GOAL OF THE EXERCISE » Starting at the line that contains "the target drive.", write out every line through the last one in the records below, word for word. Leave out any pictures.

(Detected change data)

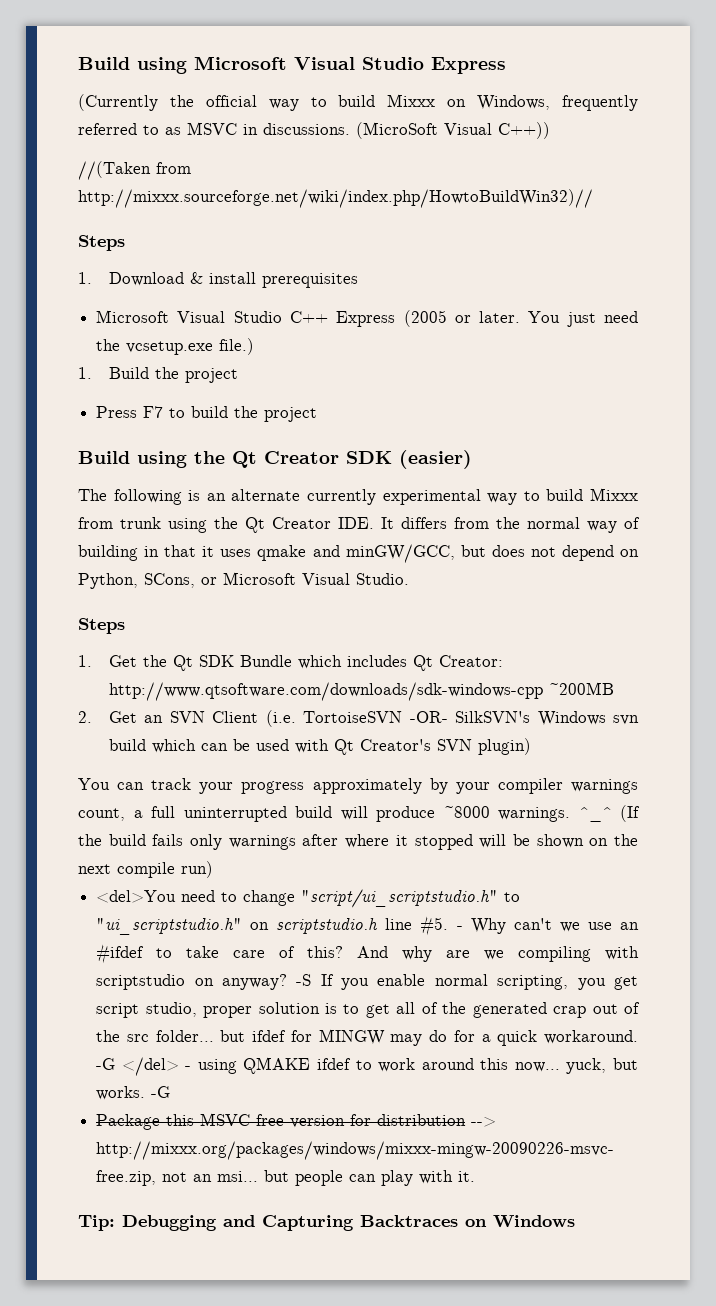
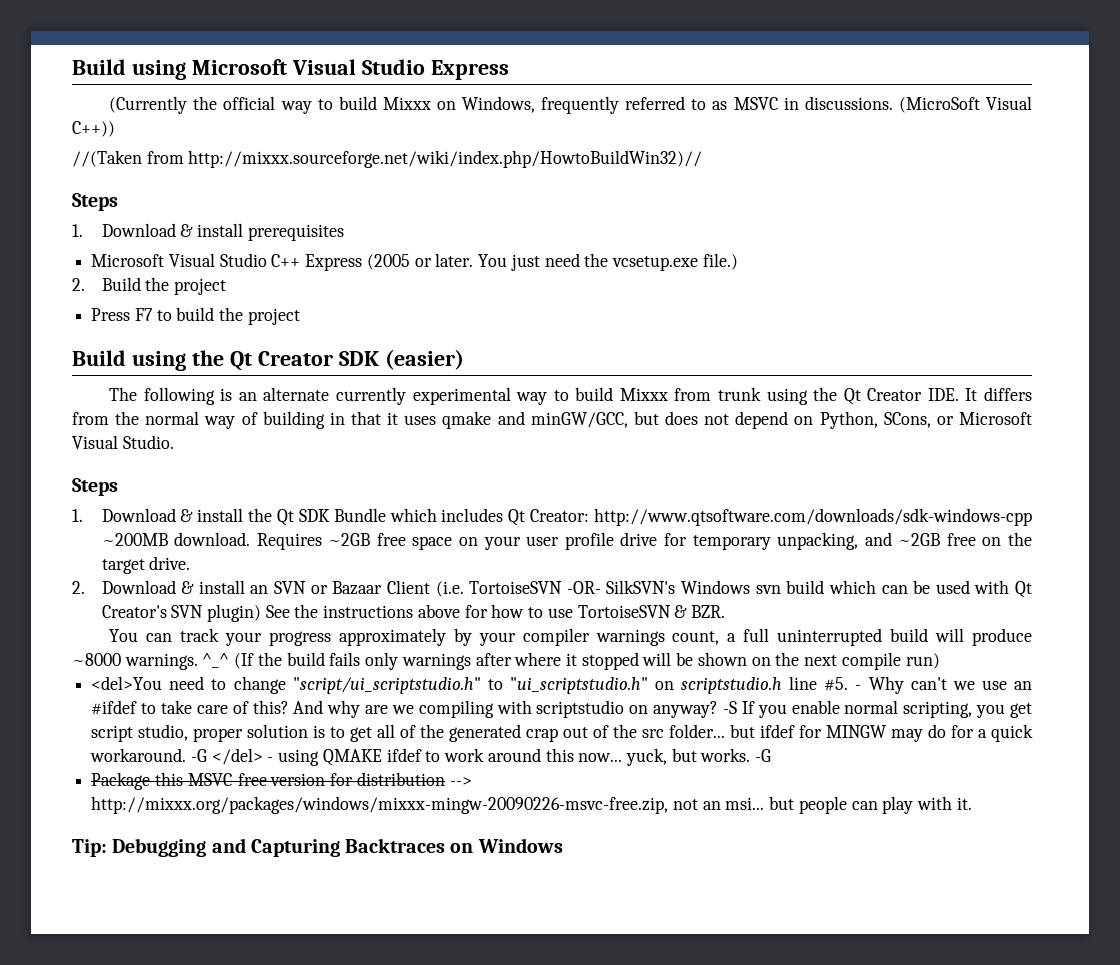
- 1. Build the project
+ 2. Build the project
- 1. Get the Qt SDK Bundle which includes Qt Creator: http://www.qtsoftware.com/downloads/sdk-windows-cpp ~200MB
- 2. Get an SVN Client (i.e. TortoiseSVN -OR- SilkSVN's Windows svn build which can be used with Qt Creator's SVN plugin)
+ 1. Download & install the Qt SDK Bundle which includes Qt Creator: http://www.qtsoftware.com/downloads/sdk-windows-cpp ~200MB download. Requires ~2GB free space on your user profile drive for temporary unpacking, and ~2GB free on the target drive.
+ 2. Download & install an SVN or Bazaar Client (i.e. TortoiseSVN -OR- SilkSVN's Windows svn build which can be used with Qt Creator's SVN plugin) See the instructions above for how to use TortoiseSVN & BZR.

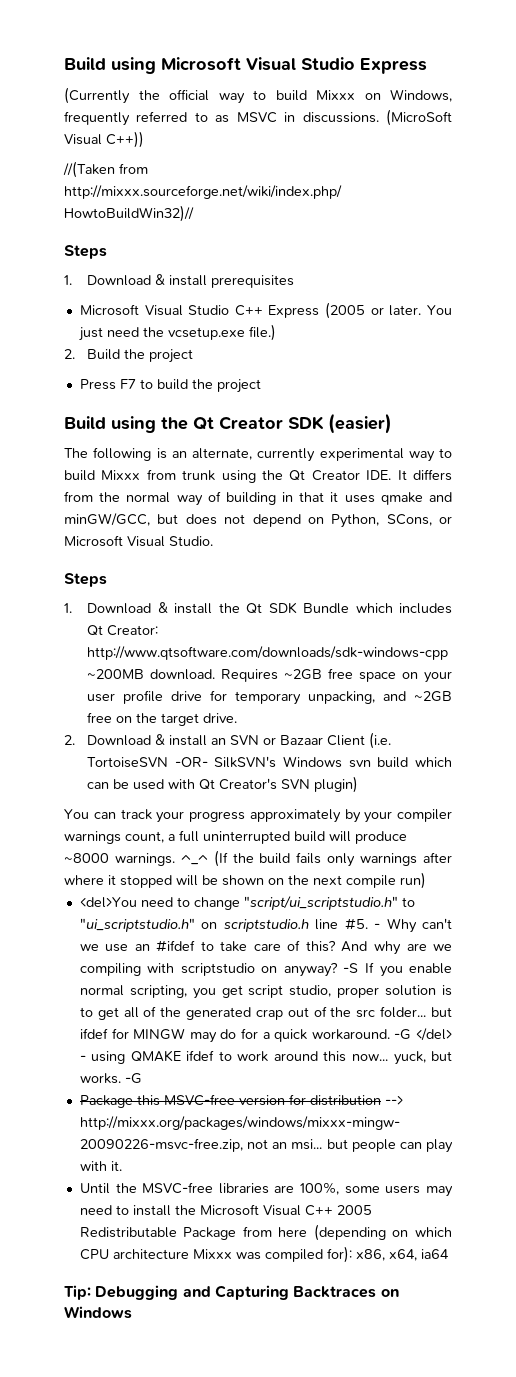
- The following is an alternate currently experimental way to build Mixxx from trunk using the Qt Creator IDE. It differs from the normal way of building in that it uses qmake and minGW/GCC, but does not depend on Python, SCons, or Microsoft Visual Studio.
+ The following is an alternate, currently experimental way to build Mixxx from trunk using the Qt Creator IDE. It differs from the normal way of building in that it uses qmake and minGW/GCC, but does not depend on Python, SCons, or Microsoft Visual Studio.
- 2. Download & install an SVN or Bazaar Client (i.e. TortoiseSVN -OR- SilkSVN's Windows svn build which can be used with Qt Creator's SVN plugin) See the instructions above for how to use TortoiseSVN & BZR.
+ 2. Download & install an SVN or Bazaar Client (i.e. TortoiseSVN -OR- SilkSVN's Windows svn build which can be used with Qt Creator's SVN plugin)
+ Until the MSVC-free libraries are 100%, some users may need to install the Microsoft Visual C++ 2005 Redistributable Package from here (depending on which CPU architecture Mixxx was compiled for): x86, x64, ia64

RESULT FOR THIS TASK »
+ 1. Download & install the Qt SDK Bundle which includes Qt Creator: http://www.qtsoftware.com/downloads/sdk-windows-cpp ~200MB download. Requires ~2GB free space on your user profile drive for temporary unpacking, and ~2GB free on the target drive.
+ 2. Download & install an SVN or Bazaar Client (i.e. TortoiseSVN -OR- SilkSVN's Windows svn build which can be used with Qt Creator's SVN plugin) See the instructions above for how to use TortoiseSVN & BZR.

- The following is an alternate currently experimental way to build Mixxx from trunk using the Qt Creator IDE. It differs from the normal way of building in that it uses qmake and minGW/GCC, but does not depend on Python, SCons, or Microsoft Visual Studio.
+ The following is an alternate, currently experimental way to build Mixxx from trunk using the Qt Creator IDE. It differs from the normal way of building in that it uses qmake and minGW/GCC, but does not depend on Python, SCons, or Microsoft Visual Studio.
- 2. Download & install an SVN or Bazaar Client (i.e. TortoiseSVN -OR- SilkSVN's Windows svn build which can be used with Qt Creator's SVN plugin) See the instructions above for how to use TortoiseSVN & BZR.
+ 2. Download & install an SVN or Bazaar Client (i.e. TortoiseSVN -OR- SilkSVN's Windows svn build which can be used with Qt Creator's SVN plugin)
+ Until the MSVC-free libraries are 100%, some users may need to install the Microsoft Visual C++ 2005 Redistributable Package from here (depending on which CPU architecture Mixxx was compiled for): x86, x64, ia64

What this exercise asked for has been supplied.